Exercise directions: Each record below is to be retyped exactly, with its pictures omitted.

[Provided information Boundary: Start]

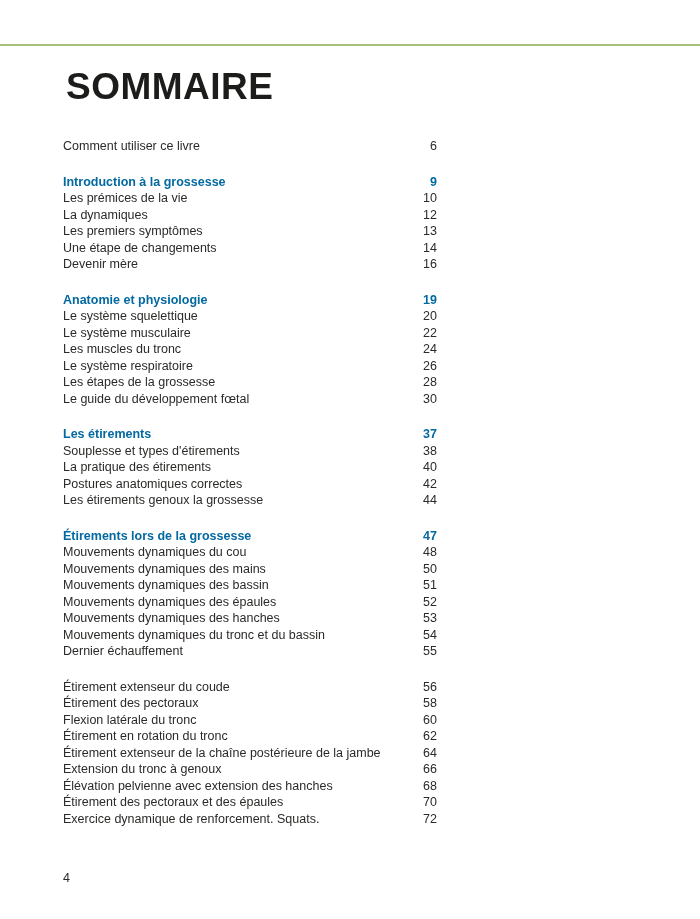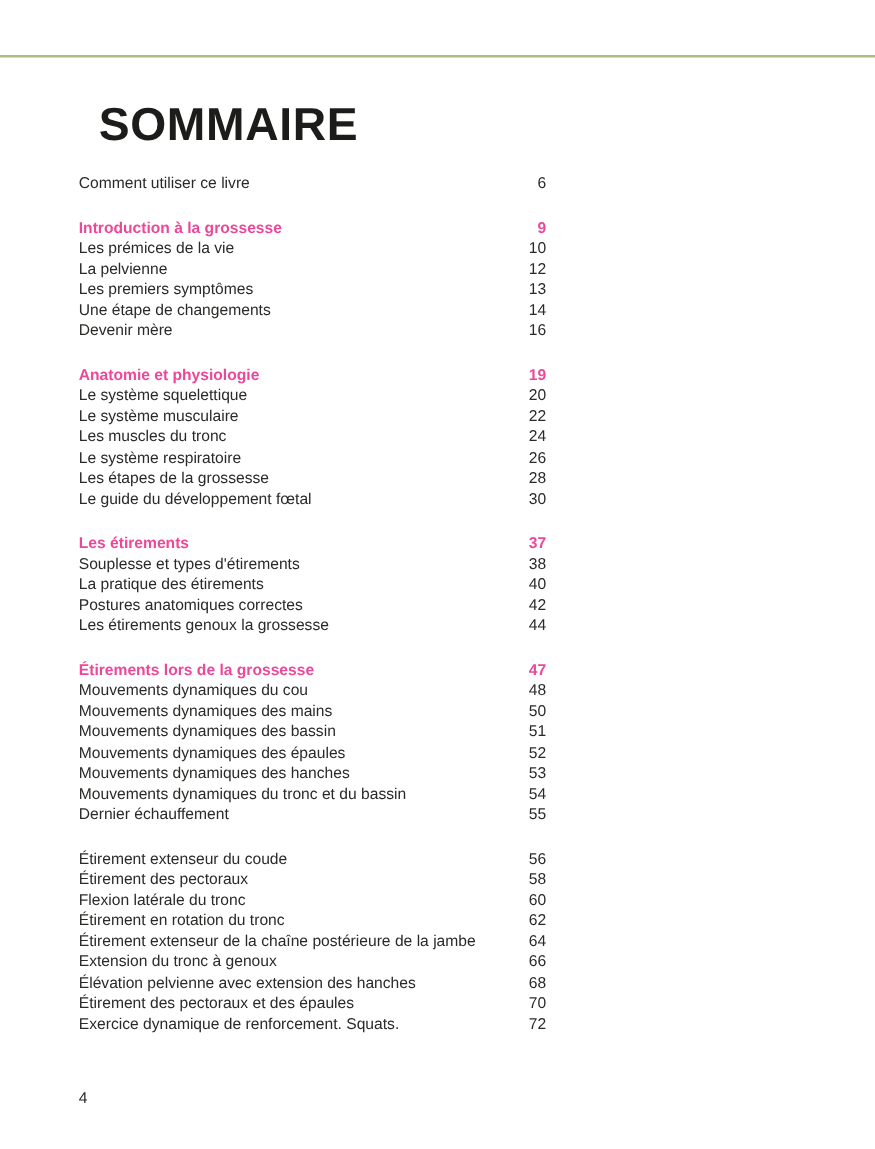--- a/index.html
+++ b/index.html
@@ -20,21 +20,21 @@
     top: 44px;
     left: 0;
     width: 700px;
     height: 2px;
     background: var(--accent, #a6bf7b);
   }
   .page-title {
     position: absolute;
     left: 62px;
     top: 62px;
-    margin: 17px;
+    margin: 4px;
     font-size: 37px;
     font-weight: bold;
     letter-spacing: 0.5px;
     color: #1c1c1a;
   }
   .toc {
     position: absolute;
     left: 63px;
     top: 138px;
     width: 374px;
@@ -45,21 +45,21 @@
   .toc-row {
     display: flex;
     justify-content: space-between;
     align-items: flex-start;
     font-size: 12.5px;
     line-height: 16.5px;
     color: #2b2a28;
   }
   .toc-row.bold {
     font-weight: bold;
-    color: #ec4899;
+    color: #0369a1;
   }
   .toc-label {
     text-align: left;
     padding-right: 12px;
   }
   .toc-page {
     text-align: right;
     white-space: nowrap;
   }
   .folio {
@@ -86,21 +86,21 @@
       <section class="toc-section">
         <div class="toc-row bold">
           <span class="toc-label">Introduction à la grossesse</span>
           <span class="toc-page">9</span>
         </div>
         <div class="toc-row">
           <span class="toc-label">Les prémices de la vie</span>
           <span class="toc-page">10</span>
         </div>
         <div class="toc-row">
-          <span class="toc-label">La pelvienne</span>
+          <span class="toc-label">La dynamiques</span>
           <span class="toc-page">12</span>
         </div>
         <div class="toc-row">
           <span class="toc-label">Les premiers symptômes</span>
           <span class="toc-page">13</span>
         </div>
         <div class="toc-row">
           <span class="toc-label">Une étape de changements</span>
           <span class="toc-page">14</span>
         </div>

[Provided information Boundary: End]

Worked solution:
--- a/index.html
+++ b/index.html
@@ -20,21 +20,21 @@
     top: 44px;
     left: 0;
     width: 700px;
     height: 2px;
     background: var(--accent, #a6bf7b);
   }
   .page-title {
     position: absolute;
     left: 62px;
     top: 62px;
-    margin: 17px;
+    margin: 4px;
     font-size: 37px;
     font-weight: bold;
     letter-spacing: 0.5px;
     color: #1c1c1a;
   }
   .toc {
     position: absolute;
     left: 63px;
     top: 138px;
     width: 374px;
@@ -45,21 +45,21 @@
   .toc-row {
     display: flex;
     justify-content: space-between;
     align-items: flex-start;
     font-size: 12.5px;
     line-height: 16.5px;
     color: #2b2a28;
   }
   .toc-row.bold {
     font-weight: bold;
-    color: #ec4899;
+    color: #0369a1;
   }
   .toc-label {
     text-align: left;
     padding-right: 12px;
   }
   .toc-page {
     text-align: right;
     white-space: nowrap;
   }
   .folio {
@@ -86,21 +86,21 @@
       <section class="toc-section">
         <div class="toc-row bold">
           <span class="toc-label">Introduction à la grossesse</span>
           <span class="toc-page">9</span>
         </div>
         <div class="toc-row">
           <span class="toc-label">Les prémices de la vie</span>
           <span class="toc-page">10</span>
         </div>
         <div class="toc-row">
-          <span class="toc-label">La pelvienne</span>
+          <span class="toc-label">La dynamiques</span>
           <span class="toc-page">12</span>
         </div>
         <div class="toc-row">
           <span class="toc-label">Les premiers symptômes</span>
           <span class="toc-page">13</span>
         </div>
         <div class="toc-row">
           <span class="toc-label">Une étape de changements</span>
           <span class="toc-page">14</span>
         </div>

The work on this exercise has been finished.